++++ TASK INPUTS

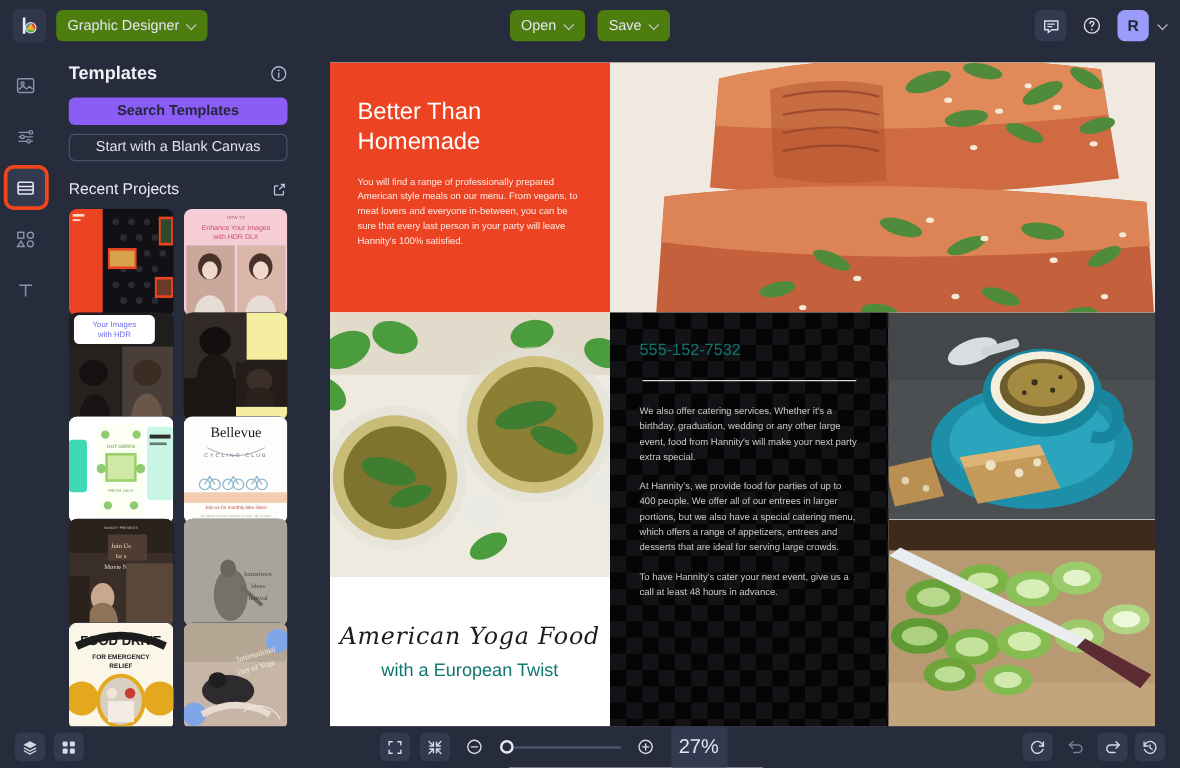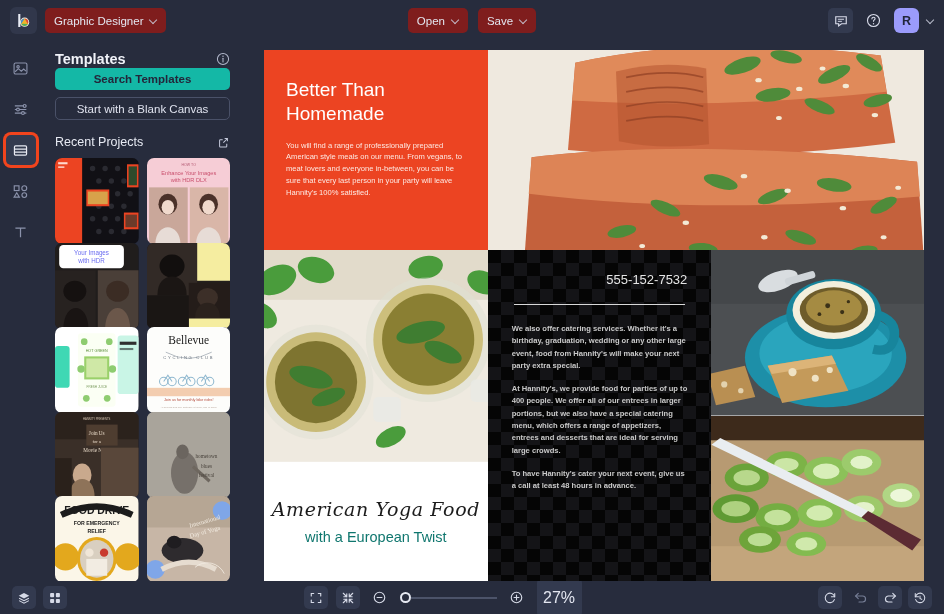"Graphic Designer" .hdr-btn { background: #7f1d1d -> #4d7c0f }
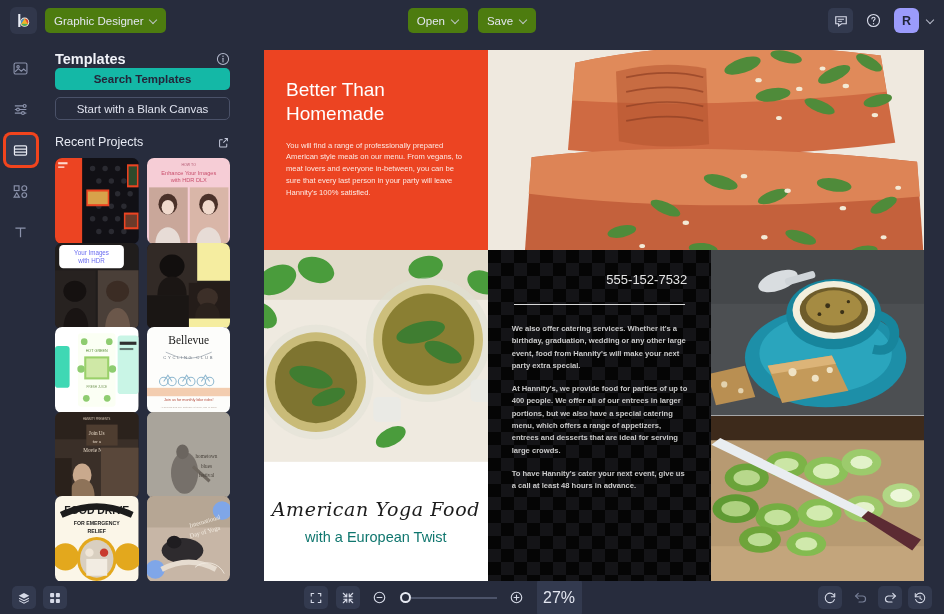"Templates" .panel-head { margin-bottom: 1px -> 11px }
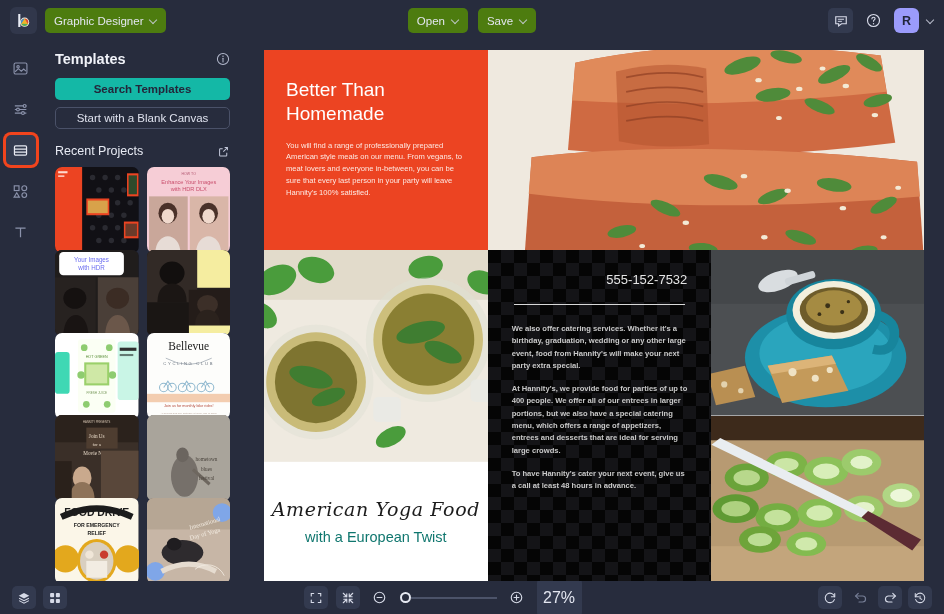"Search Templates" .btn-primary { background: #14b8a6 -> #8b5cf6 }
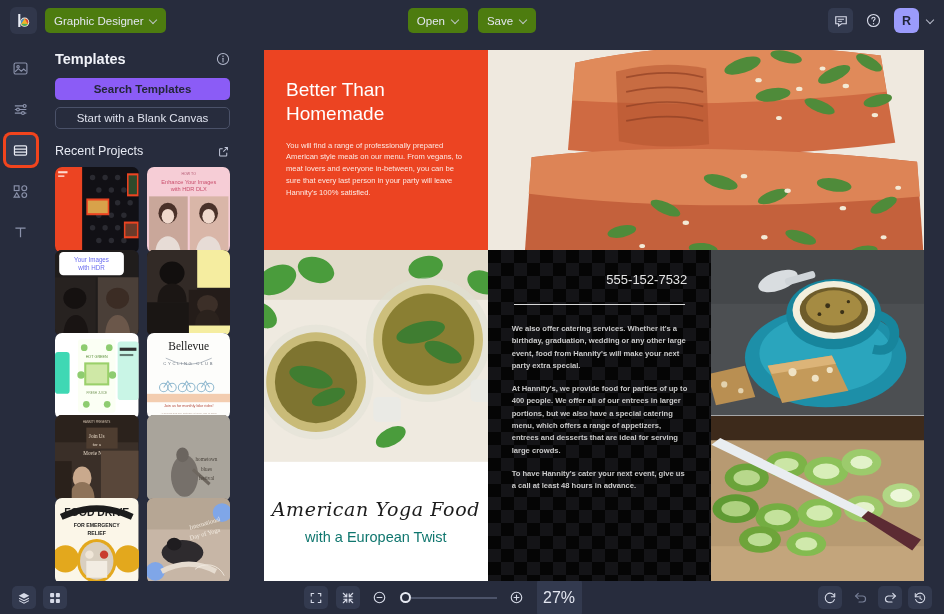"555-152-7532" .cat-phone { color: #e5e5e5 -> #0f766e; text-align: right -> left }
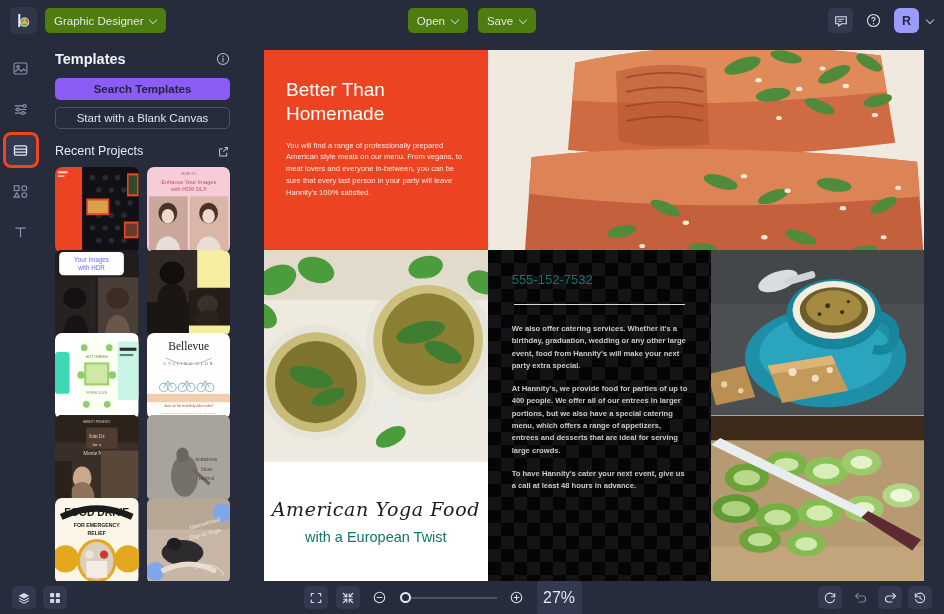"We also offer catering services." .cat-inner p { font-weight: bold -> none }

++++++++

▸ **AIM OF THE TASK**
Please retype the lines from the one containing "margin-bottom: 1px ->" through the last line of the records above, exactly as written, and leave out any pictures.

▸ **PROBLEM SOLUTION**
"Templates" .panel-head { margin-bottom: 1px -> 11px }
"Search Templates" .btn-primary { background: #14b8a6 -> #8b5cf6 }
"555-152-7532" .cat-phone { color: #e5e5e5 -> #0f766e; text-align: right -> left }
"We also offer catering services." .cat-inner p { font-weight: bold -> none }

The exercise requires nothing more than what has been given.